Ben panted in the silence that followed his outburst, the gun trembling in his hand. Bill faced forward in his chair. Ben turned his head away to look out the window. Sad attempts at a physical de-escalation in the cramped space.

Bill dropped his hands to his side, defeated. He didn’t know what to do. Everything felt hopeless. He stared at his family, mentally removing them from this madness, trying to remember how simple their lives seemed as recently as last night.

Bill had grilled hamburgers. They had eaten with the TV on, volume low, watching the game. Scott spilled his milk at one point. Elise had cried and so Carrie ate her sweet potato fries standing up, bouncing her until she stopped. Bill remembered thinking he needed to take out the trash when he threw the milk-soaked paper towels in the bin. He had forgotten to do that before he left this morning.

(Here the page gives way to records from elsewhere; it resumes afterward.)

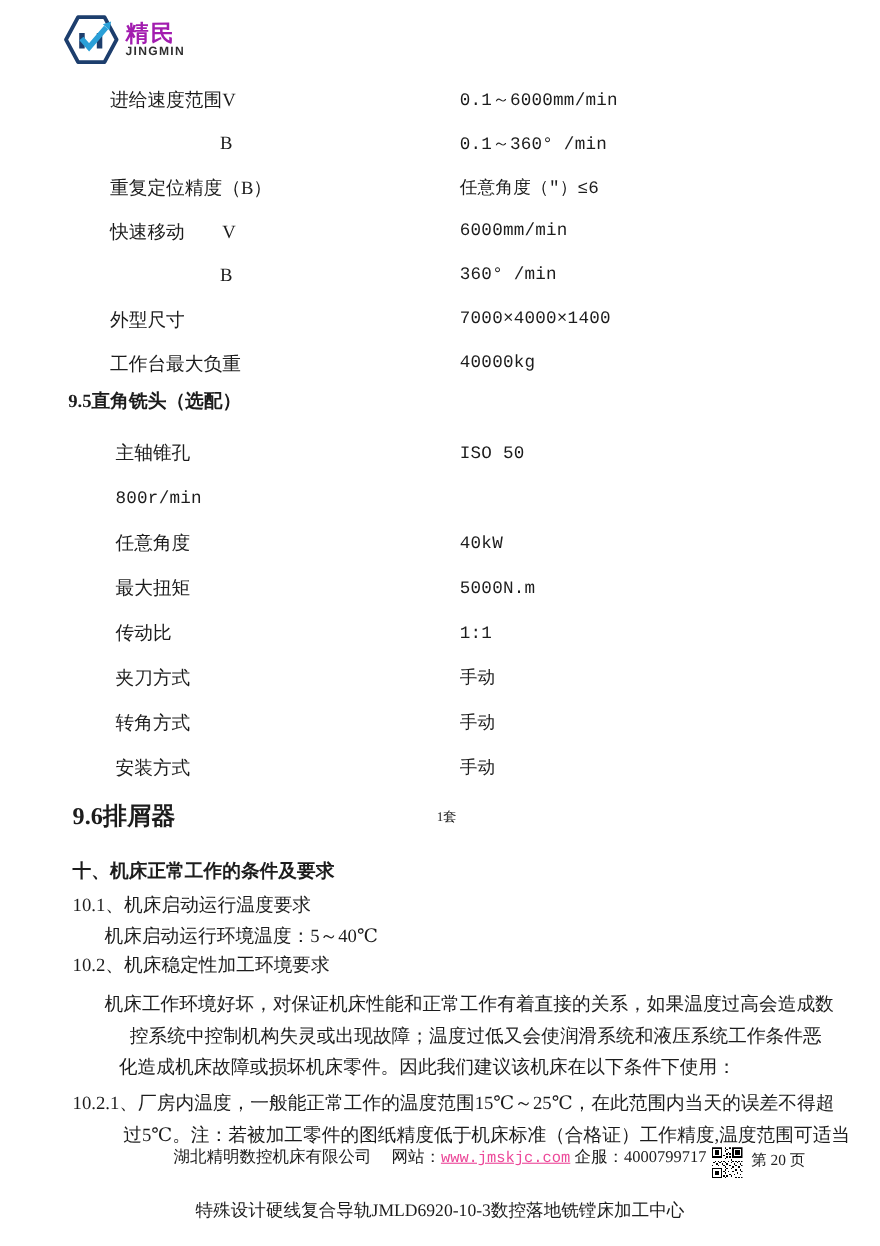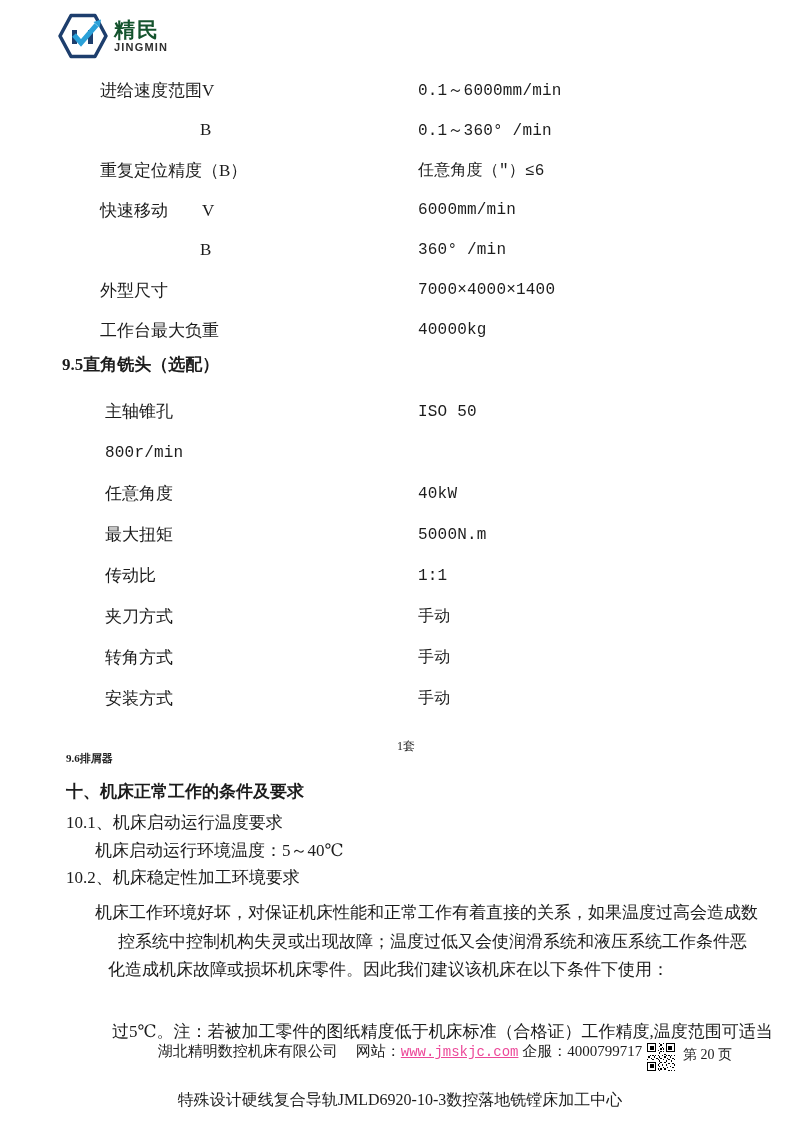--- a/index.html
+++ b/index.html
@@ -18,7 +18,7 @@
   .logo { position:absolute; left:57px; top:12px; display:flex; align-items:center; gap:5px; }
   .logo-mark { width:52px; height:48px; }
   .logo-text { display:flex; flex-direction:column; line-height:1; }
-  .logo-cn { font-size:21px; font-weight:bold; color:#14532d; letter-spacing:2px; }
+  .logo-cn { font-size:21px; font-weight:bold; color:#a21caf; letter-spacing:2px; }
   .logo-en { font-size:11px; font-weight:bold; color:#2e2e2e; letter-spacing:1.2px; margin-top:1px; font-family:"Liberation Sans","DejaVu Sans",sans-serif; }
 
   

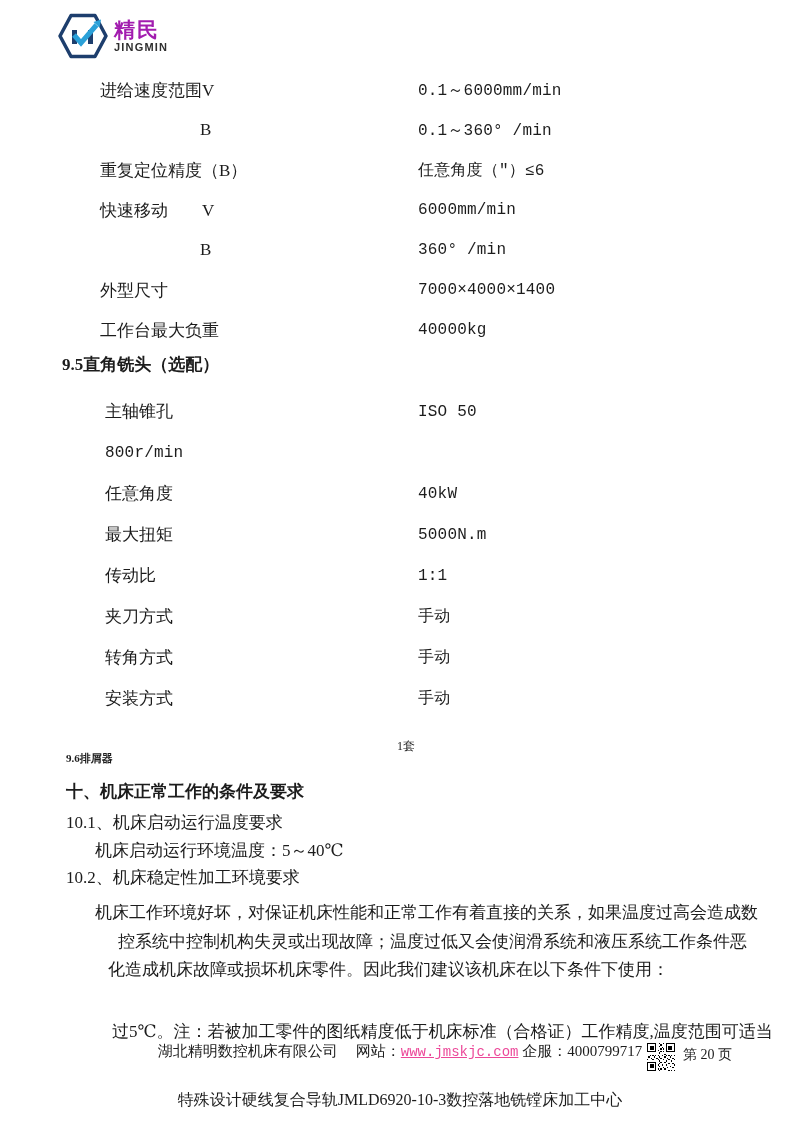--- a/index.html
+++ b/index.html
@@ -37,7 +37,7 @@
   .s95-table .spec-lbl { width:313px; }
 
   .s96-row { position:absolute; left:66px; top:727px; display:flex; align-items:center; }
-  .s96-row .s96-lbl { width:331px; font-size:11px; font-weight:bold;margin-top:24px; }
+  .s96-row .s96-lbl { width:331px; font-size:22px; font-weight:bold; }
   .s96-row .s96-val { font-size:12px; }
 
   

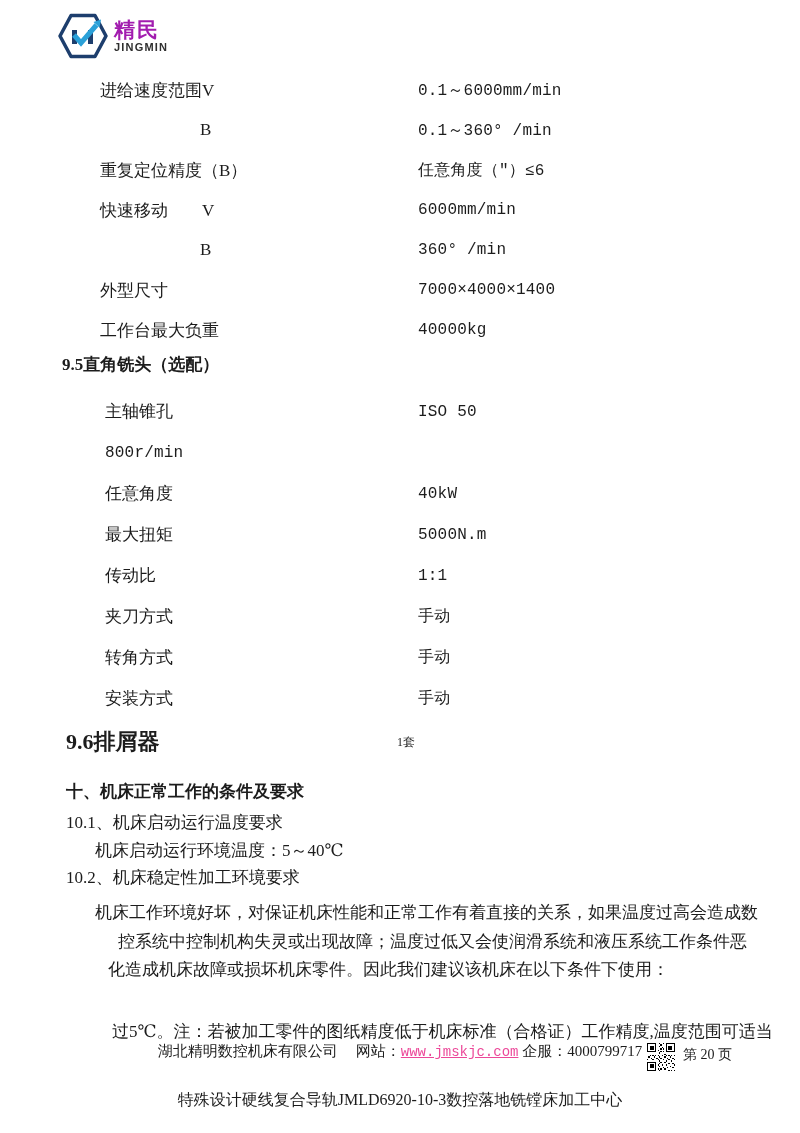--- a/index.html
+++ b/index.html
@@ -157,6 +157,7 @@
   <div class="txt p1">机床工作环境好坏，对保证机床性能和正常工作有着直接的关系，如果温度过高会造成数</div>
   <div class="txt p2">控系统中控制机构失灵或出现故障；温度过低又会使润滑系统和液压系统工作条件恶</div>
   <div class="txt p3">化造成机床故障或损坏机床零件。因此我们建议该机床在以下条件下使用：</div>
+  <div class="txt q1">10.2.1、厂房内温度，一般能正常工作的温度范围15℃～25℃，在此范围内当天的误差不得超</div>
   <div class="txt q2">过5℃。注：若被加工零件的图纸精度低于机床标准（合格证）工作精度,温度范围可适当</div>
 
   <div class="footer1">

A distant noise was beeping in his earpiece. Bill barely noticed it, lost in the blissful memory of normalcy. But the faint, irregular sounds eventually pulled Bill away from his reverie. All at once something clicked in his mind as he strained to listen, trying not to breathe.

But now there was only silence. His mind was playing tricks on him.

He looked over to Ben, who showed no sign of having heard anything unusual. If there were any sounds, they would come through the backup frequency, which was only audible in Bill’s earpiece. Ben was in his own world anyway. He was inspecting the gun, his thumb running over the handle.

Suddenly, there it was. Bill’s eyes widened. There was a noise.

It wasn’t his imagination. Someone had heard him and they were talking back.